Era una vergüenza, admitió Chen para sí, que los cuadros locales hubieran presionado tanto a Qiao y que la inspectora Rohn hubiera sido testigo de ello. No era la primera vez que oía historias de mujeres embarazadas que se escondían hasta que daban a luz. No obstante era desagradable oírlo contar directamente a una de ellas.

Su compañera norteamericana debía de estar pensando que China violaba los derechos humanos. El mundo en una gota de agua. Ella no decía nada. Chen tocó la bocina sin querer.

– Bueno, puede que los cuadros locales hayan exagerado -dijo para romper el silencio-, pero nuestro gobierno no tiene alternativa. Las normas de control de la población son necesarias.

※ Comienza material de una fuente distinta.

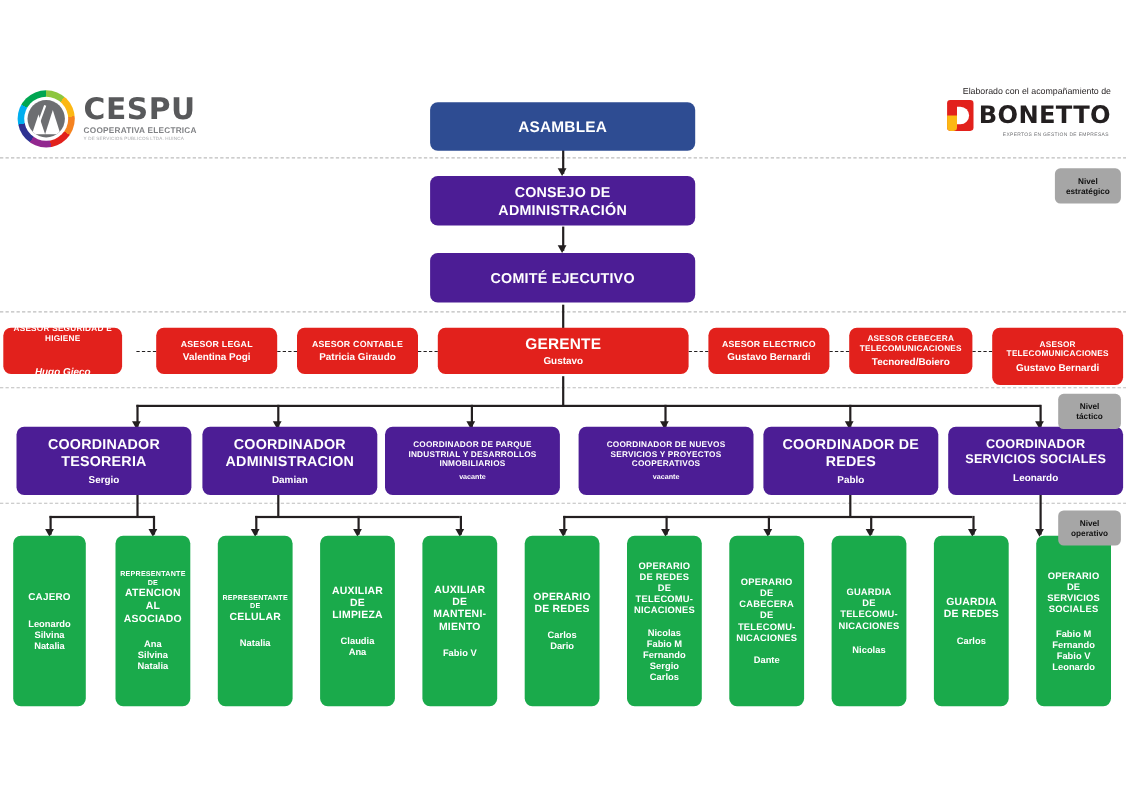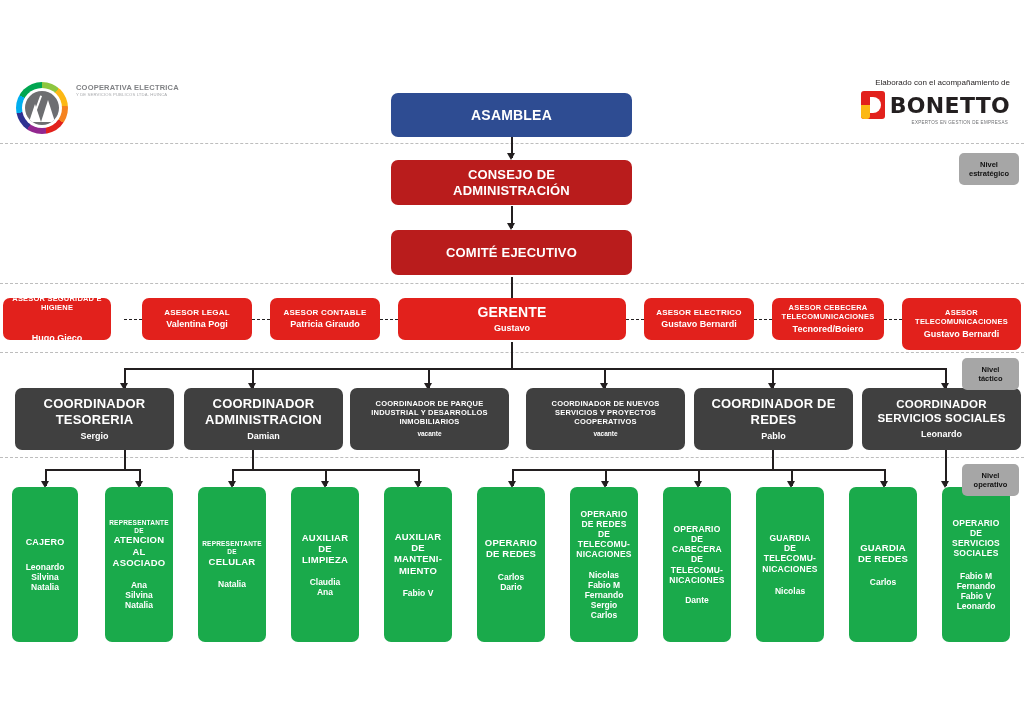--- a/index.html
+++ b/index.html
@@ -144,6 +144,7 @@
       <span class="tower"></span>
     </div>
     <div class="logo-text">
+      <div class="cespu">CESPU</div>
       <div class="l2">COOPERATIVA ELECTRICA</div>
       <div class="l3">Y DE SERVICIOS PUBLICOS LTDA. HUINCA</div>
     </div>

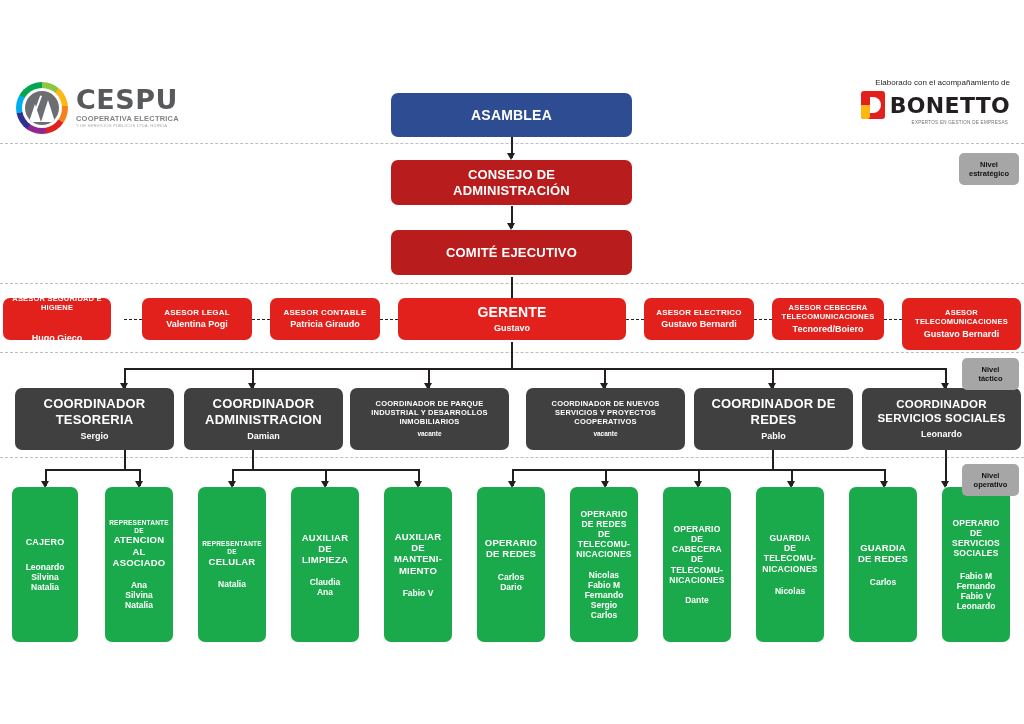--- a/index.html
+++ b/index.html
@@ -33,7 +33,7 @@
   .node .people { font-weight: bold; }
 
   .blue   { background: #2e4c92; }
-  .purple { background: #b91c1c; align-items: center; }
+  .purple { background: #4c1d95; align-items: center; }
   .red    { background: #e2211c; }
   .yellow { background: #404040; }
   .green  { background: #1aaa4b; }

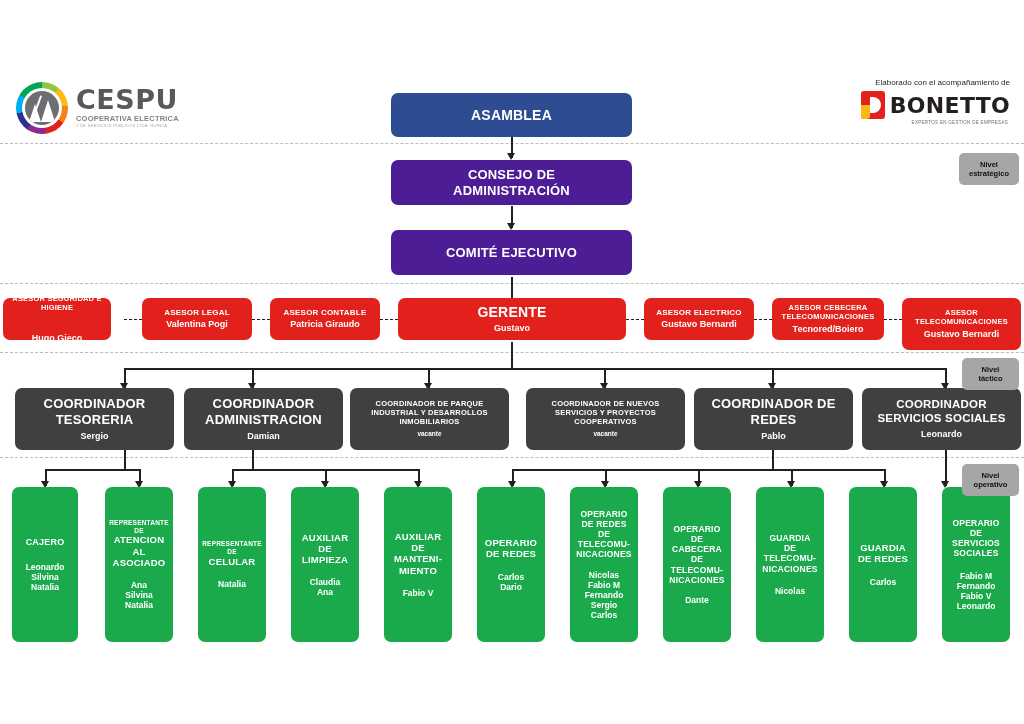--- a/index.html
+++ b/index.html
@@ -257,7 +257,7 @@
 
   <div class="node red" style="left:3px; top:298px; width:108px; height:42px; font-size:7.5px;">
     <div class="title">ASESOR SEGURIDAD E HIGIENE</div>
-    <div class="people" style="font-size:9px; margin-top:20px;">Hugo Gieco</div>
+    <div class="people" style="font-size:9px; margin-top:20px;font-style:italic;">Hugo Gieco</div>
   </div>
 
   <div class="node red" style="left:142px; top:298px; width:110px; height:42px; font-size:8px;">

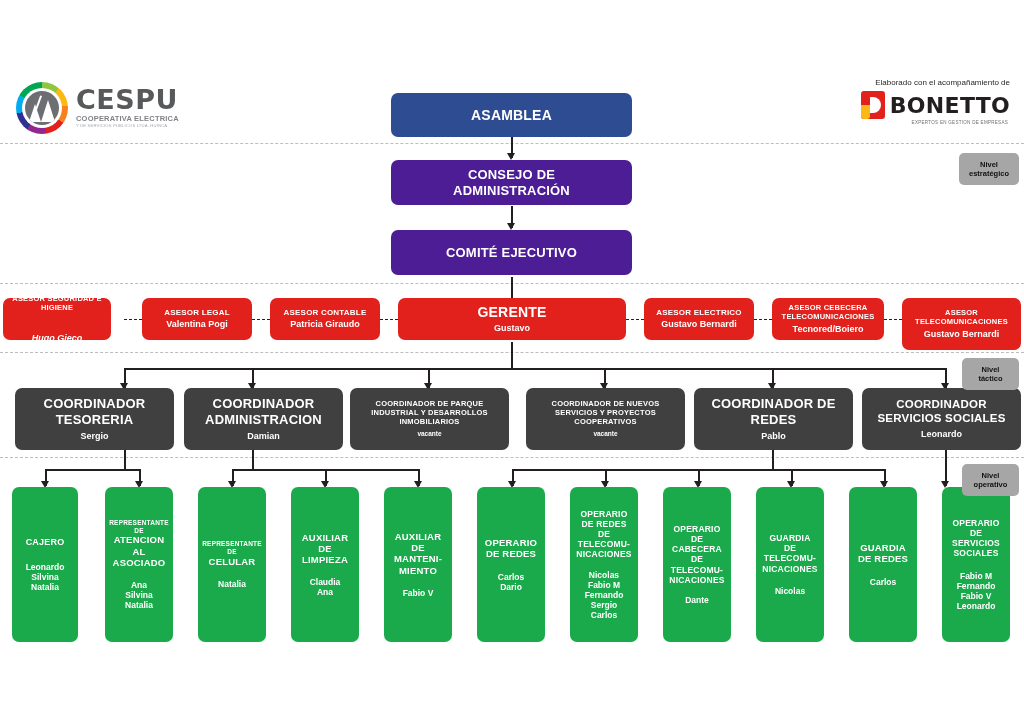--- a/index.html
+++ b/index.html
@@ -35,7 +35,7 @@
   .blue   { background: #2e4c92; }
   .purple { background: #4c1d95; align-items: center; }
   .red    { background: #e2211c; }
-  .yellow { background: #404040; }
+  .yellow { background: #4c1d95; }
   .green  { background: #1aaa4b; }
 
   

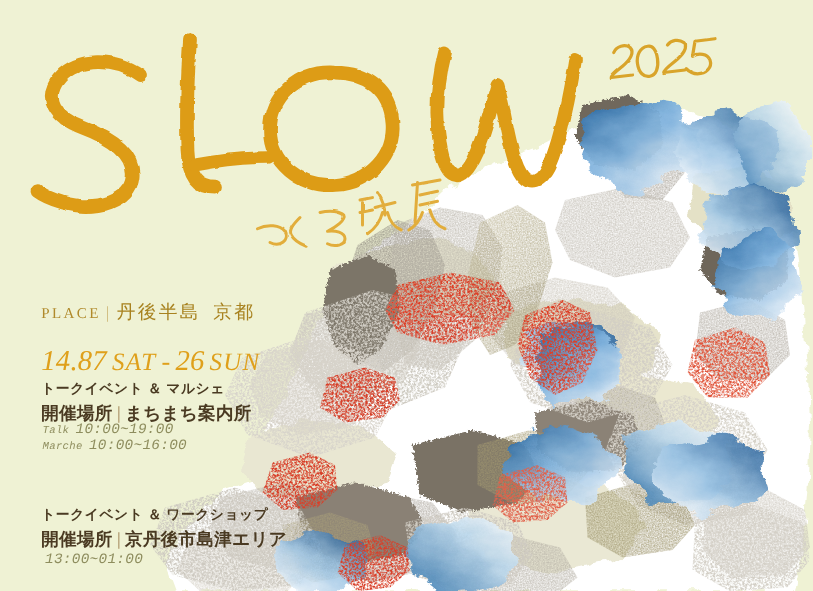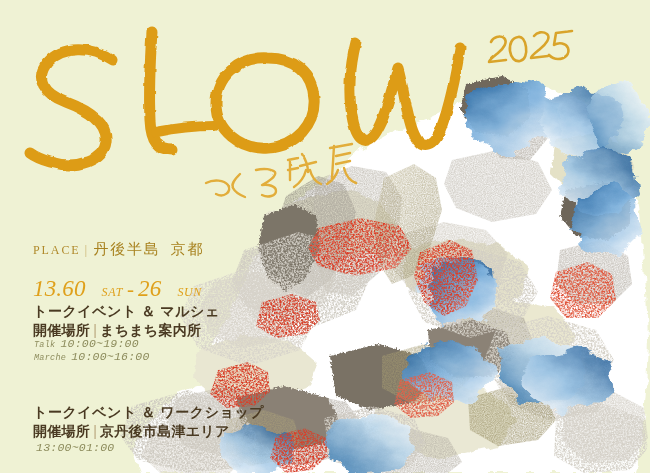--- a/index.html
+++ b/index.html
@@ -363,7 +363,7 @@
   </div>
 
   <div class="txt date-line" id="d1">
-    <span class="num">13.60</span><span class="dow">SAT</span><span class="dash">-</span><span class="num">26</span><span class="dow">SUN</span>
+    <span class="num">14.87</span><span class="dow">SAT</span><span class="dash">-</span><span class="num">26</span><span class="dow">SUN</span>
   </div>
   <div class="txt ev-title" id="t1">トークイベント ＆ マルシェ</div>
   <div class="txt ev-venue" id="v1">

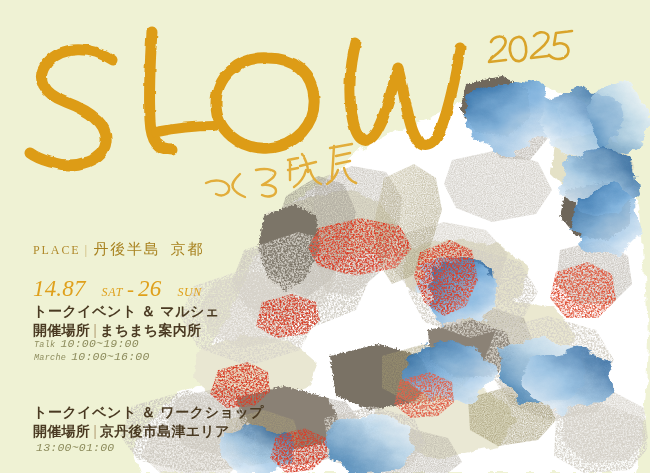--- a/index.html
+++ b/index.html
@@ -47,7 +47,7 @@
     letter-spacing:.01em;
   }
   .date-line .num{font-size:23px;}
-  .date-line .dow{font-size:12px;font-variant:small-caps;letter-spacing:.05em;margin-left:16px;}
+  .date-line .dow{font-size:20px;font-variant:small-caps;letter-spacing:.05em;margin-left:4px;}
   .date-line .dash{font-size:21px;margin:0 4px;}
 
   .ev-title{

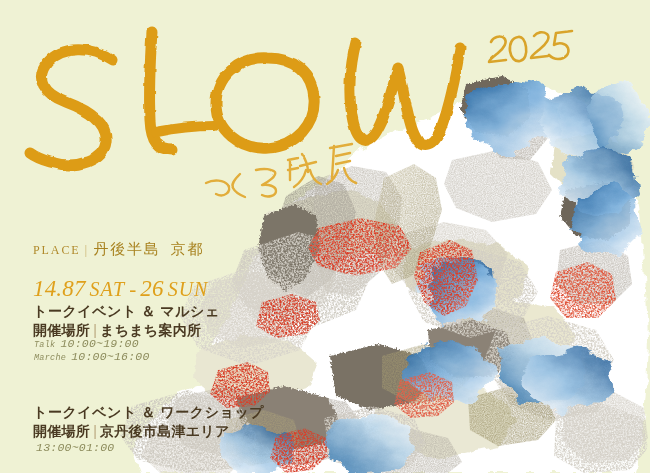--- a/index.html
+++ b/index.html
@@ -53,7 +53,7 @@
   .ev-title{
     font-family:"Liberation Sans", sans-serif;
     font-weight:bold;
-    font-size:14px;
+    font-size:11px;
     letter-spacing:.04em;
     color:#4a3a22;
   }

– Sea cual sea el problema que tenga su gobierno, una mujer debe poder decidir si quiere tener un hijo, y en su propia casa.

– No se imagina lo grave que es el problema aquí, inspectora Rohn. Tome por ejemplo a la familia de Qiao. Ya tienen dos hijas y tendrán más… hasta que por fin tengan un hijo varón. La perpetuación del apellido, como probablemente sabe por sus estudios de chino, es lo más importante para esta gente.

– Ellos eligen.

– ¡Pero en qué contexto! -replicó él. Anoche Li le había advertido que se desviviera por hacer agradable la estancia de la norteamericana,y ahí estaba, siendo reprendido por ella por el problema de los derechos humanos en China-. China no tiene mucha tierra cultivable. Menos de noventa millones de hectáreas, para ser exactos. ¿Cree que los pobres granjeros como los Qiao pueden permitirse ocuparse como es debido de cinco o seis hijos en una provincia pobre como Guangxi?